» What you have to do: Once you know how many lines below hold "systems", reply with that number and add nothing.

Before-and-after change records
========

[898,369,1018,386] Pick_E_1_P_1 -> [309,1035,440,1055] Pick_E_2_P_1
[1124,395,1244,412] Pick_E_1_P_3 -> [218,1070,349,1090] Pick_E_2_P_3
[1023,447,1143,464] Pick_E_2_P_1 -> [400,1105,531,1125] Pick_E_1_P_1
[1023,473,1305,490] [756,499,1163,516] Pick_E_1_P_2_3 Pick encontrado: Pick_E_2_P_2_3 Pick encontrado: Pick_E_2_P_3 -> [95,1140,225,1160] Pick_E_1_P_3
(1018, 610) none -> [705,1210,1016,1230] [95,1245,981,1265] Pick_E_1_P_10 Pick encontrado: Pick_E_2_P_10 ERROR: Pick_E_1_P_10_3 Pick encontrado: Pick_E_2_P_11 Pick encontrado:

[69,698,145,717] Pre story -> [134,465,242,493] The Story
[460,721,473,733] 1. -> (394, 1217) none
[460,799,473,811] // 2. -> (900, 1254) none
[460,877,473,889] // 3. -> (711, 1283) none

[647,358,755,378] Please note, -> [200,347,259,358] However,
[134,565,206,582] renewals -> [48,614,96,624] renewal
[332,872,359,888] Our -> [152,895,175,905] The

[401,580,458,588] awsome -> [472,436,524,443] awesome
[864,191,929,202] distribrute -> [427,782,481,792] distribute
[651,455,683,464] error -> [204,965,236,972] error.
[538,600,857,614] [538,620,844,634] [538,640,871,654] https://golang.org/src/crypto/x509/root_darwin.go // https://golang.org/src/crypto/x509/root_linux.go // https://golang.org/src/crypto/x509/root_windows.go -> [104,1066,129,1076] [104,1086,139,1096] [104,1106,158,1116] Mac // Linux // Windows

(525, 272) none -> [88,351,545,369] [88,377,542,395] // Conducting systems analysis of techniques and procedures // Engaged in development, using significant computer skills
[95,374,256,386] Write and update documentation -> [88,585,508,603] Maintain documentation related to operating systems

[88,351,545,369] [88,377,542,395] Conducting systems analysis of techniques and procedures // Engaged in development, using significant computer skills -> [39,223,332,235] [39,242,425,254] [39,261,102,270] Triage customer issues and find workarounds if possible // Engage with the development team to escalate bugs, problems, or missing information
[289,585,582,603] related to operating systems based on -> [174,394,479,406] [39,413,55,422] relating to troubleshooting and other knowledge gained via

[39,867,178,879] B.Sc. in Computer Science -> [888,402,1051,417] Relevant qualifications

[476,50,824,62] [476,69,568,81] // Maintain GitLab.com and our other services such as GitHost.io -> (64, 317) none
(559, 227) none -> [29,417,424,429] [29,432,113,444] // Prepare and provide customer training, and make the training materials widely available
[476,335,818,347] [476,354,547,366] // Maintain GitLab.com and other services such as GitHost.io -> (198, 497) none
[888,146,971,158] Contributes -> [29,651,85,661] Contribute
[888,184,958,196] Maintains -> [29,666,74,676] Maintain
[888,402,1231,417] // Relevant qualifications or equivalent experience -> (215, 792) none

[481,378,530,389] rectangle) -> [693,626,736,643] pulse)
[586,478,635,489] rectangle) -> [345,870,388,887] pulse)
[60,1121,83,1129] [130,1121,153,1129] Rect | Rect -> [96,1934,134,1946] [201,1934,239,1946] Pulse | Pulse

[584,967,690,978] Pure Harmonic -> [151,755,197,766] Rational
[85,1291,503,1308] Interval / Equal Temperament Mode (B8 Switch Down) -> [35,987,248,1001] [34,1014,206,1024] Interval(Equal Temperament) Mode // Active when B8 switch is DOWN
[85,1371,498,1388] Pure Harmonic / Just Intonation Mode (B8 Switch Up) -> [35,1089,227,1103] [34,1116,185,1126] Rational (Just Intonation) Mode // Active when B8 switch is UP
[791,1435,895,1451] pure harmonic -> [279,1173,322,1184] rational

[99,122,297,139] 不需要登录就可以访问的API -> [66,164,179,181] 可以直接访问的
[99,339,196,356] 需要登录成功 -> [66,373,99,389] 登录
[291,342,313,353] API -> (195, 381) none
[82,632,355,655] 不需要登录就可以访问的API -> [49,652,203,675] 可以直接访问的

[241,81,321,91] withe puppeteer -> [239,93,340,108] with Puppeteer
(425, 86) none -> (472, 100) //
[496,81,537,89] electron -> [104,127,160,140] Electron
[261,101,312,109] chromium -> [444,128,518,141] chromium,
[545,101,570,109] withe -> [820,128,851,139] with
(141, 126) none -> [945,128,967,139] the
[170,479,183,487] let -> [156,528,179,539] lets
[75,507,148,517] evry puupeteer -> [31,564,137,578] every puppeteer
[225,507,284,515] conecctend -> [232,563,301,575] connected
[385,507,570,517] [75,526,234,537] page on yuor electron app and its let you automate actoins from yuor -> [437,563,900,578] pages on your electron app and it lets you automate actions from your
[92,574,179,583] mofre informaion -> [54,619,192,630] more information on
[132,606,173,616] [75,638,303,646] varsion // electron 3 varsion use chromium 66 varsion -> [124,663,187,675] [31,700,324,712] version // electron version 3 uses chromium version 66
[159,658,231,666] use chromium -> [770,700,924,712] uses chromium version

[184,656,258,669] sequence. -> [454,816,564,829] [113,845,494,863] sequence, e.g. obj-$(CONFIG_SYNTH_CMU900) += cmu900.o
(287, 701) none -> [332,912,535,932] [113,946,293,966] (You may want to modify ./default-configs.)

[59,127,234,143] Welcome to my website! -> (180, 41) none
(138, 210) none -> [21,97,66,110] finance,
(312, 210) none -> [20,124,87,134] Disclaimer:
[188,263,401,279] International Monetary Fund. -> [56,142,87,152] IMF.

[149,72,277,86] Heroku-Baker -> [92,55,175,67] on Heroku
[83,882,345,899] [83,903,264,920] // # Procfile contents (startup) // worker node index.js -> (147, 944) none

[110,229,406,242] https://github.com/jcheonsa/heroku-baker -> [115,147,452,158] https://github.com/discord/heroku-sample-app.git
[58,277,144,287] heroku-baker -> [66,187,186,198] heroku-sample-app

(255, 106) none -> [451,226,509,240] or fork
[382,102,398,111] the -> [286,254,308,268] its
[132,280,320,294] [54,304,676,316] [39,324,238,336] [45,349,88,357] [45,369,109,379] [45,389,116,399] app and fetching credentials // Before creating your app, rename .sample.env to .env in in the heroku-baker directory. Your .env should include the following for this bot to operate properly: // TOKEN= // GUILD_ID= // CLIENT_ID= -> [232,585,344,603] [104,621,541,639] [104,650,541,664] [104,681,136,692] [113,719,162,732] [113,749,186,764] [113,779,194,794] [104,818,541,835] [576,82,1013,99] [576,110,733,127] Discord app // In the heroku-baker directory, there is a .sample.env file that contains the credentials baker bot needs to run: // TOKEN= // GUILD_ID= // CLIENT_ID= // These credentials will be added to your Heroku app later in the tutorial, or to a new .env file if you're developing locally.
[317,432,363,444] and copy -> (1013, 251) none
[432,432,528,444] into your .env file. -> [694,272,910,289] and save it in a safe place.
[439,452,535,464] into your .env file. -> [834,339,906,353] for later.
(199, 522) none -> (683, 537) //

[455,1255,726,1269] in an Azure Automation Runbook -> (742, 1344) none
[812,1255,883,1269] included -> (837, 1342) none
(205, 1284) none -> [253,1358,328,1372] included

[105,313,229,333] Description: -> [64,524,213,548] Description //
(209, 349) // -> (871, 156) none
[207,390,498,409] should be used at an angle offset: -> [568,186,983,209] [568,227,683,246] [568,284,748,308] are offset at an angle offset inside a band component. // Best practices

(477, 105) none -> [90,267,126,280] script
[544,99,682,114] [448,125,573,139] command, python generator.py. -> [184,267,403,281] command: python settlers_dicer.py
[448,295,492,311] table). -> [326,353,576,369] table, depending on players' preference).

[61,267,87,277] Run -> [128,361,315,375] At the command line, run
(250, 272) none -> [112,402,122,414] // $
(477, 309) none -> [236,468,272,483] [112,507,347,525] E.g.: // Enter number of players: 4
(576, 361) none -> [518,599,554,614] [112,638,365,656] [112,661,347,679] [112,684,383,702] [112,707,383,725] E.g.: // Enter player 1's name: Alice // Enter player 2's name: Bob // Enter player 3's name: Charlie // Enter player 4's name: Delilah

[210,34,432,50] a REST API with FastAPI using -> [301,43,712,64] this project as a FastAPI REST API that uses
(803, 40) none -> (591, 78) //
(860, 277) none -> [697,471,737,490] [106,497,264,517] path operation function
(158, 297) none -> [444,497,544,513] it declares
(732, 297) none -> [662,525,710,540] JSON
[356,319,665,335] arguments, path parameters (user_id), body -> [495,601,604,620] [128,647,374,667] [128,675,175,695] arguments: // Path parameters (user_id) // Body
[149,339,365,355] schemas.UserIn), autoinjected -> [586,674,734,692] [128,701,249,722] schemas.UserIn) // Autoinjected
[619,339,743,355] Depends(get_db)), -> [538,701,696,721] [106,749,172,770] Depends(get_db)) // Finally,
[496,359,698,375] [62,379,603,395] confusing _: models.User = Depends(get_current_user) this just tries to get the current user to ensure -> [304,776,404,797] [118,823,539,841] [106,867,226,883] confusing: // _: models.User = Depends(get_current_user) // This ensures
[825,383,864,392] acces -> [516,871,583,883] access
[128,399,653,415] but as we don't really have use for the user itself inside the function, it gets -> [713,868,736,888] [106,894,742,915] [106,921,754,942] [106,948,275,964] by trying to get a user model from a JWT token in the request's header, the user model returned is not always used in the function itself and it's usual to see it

========

» Response box: 4